The global inductance estimation of the lowpass birdcage RF Coil #1 was derived by measuring the tuning frequency on the workbench (8.1 MHz) and taking into account the calculated equivalent capacitance values [40]. The analytical and FDTD simulations provided a theoretical resonant frequency of about 7.8 MHz and 8.0 MHz, respectively. The comparison of experiment and theory provided inductance values (Table 1) with an error of about 4% (analytical) and 1% (FDTD). Coil #2 simulations were performed to verify the accuracy of the two estimation methods when the approximated formulae employed for inductance calculation failure [11]. As shown in Table 1, analytical (163 nH) and FDTD (164 nH) methods estimated inductance value of the solenoid RF coil #2 with an error of 1% and 2%, respectively, compared to the measured inductance (161 nH). Analytical simulations of the circular RF coils provided inductance results, with respect to the workbench data, presenting an error of about −5% (Coil #3) and −3% (Coil #4). The same comparison for the FDTD method showed an inductance value with an error of −2% (Coil #3) and 1% (Coil #4).
The analytical calculation of Coil #5 provided an inductance value with a difference with respect to the measured value of about −5%. FDTD simulation was performed by using an equivalent-width strip (w = 0.45 cm), and the inductance value was estimated with an error of about −3%.
The two loops’ (Coil #6) mutual-inductance determination via the analytical method, performed by using Equation (10) as function of the centers distance (d), provided a minimum value (optimal decoupling) for d = 82 mm [41], while the FDTD S21 simulation showed optimum decoupling for a mutual distance between the two loops of 81 mm. Both results are within few % of the expected optimum decoupling distance equal to 0.75 times the coil diameter [4]. Workbench measurements confirmed decoupling maximization for an 81 mm center distance [41], in excellent agreement with the analytical and FDTD values (error less than 1%).
The two FDTD approach strategies reported in our work, when employed for simulating all the RF coil here considered, provided identical results.
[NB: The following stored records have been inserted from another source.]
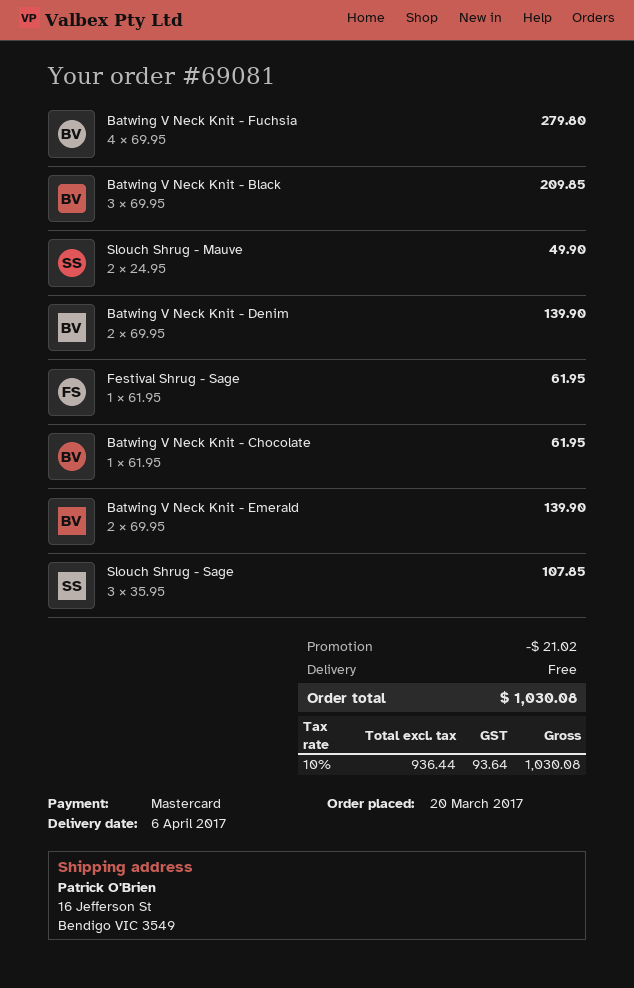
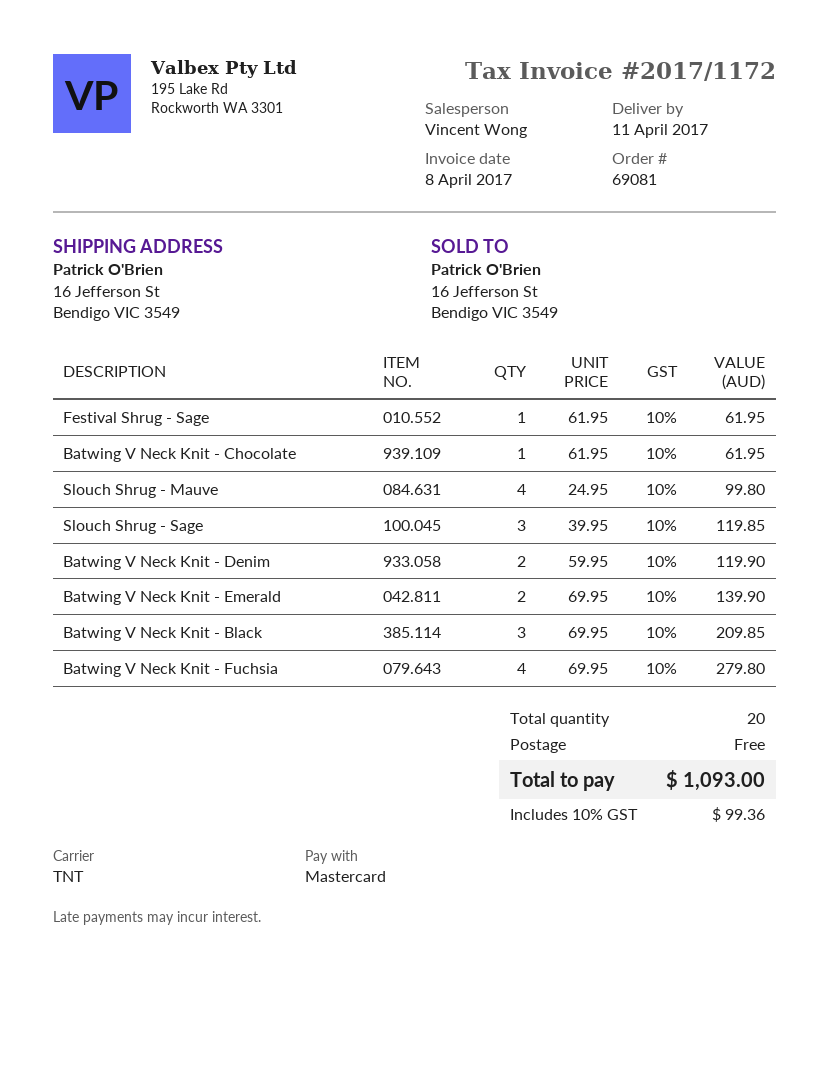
delivery date: 2017-04-06 -> 2017-04-11
Slouch Shrug - Mauve: 2 x 24.95 = 49.90 -> 4 x 24.95 = 99.80
Batwing V Neck Knit - Denim: 2 x 69.95 = 139.90 -> 2 x 59.95 = 119.90
Slouch Shrug - Sage: 3 x 35.95 = 107.85 -> 3 x 39.95 = 119.85
discount: 21.02 -> none
tax: 10% = 93.64 -> 10% = 99.36
total: 1030.08 -> 1093.00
However, Method A (lossless tuning capacitor, ideal current feed port and Gaussian broadband pulse excitation) can be successfully employed for SNR estimation of RF coil loaded with lossy samples, since the use of a Gaussian pulse includes sample-induced resistance contribution. Conversely, Method B (non-resonant coil, 50 Ω port feed with sinusoidal current) is useful for calculating the magnetic field distribution [41].

5. Conclusions

This work presents a practical guide to estimating inductance for fast design of RF coils for magnetic resonance applications. To this purpose, we have presented a collection of useful analytical formulas for inductance estimation of the most used typologies of homemade RF coils, useful for targeted applications (volume, surface, phased array). They have the advantage of being easily implemented in a software code, providing the results in a very short time (seconds). It is worth noting that the inductance calculation with Equation (1) can be easily performed only for simple geometries, mainly for RF coils constituting linear or circular conductor segments.
The first validation of the above analytical approach employed an electromagnetic solver based on the FDTD algorithm that allows for the simulation of complex RF coil structures, without any geometry limitations. Moreover, the FDTD method allows us to incorporate in the computational domain the whole human body (or selected portions), providing simulations of more realistic MR experiments, although at the expense of longer computational time (hours).
Analytical and numerical inductance results were compared with workbench measurements performed on the most common volume and surface RF coil prototypes, tuned at a magnetic field ranging from 0.18 to 7 T. The comparison showed that both theoretical approaches provide inductance estimation with errors less than a few % with respect to the measured values. This demonstrates the feasibility of accurate inductance calculations that allows for a straightforward selection of the high-quality, non-magnetic tuning capacitors required for a fast-prototyping approach.

Author Contributions

Conceptualization, G.G.; methodology, G.G.; software, G.G.; validation, G.G., A.G., C.R. and M.A.; writing—original draft preparation, G.G.; writing—review and editing, A.G., C.R., M.A., A.F. and F.F.; preparation and revision of the article, F.F. and A.F.; critical revision of the article, A.G., C.R. and M.A. All authors have read and agreed to the published version of the manuscript.

Funding

This research received no external funding.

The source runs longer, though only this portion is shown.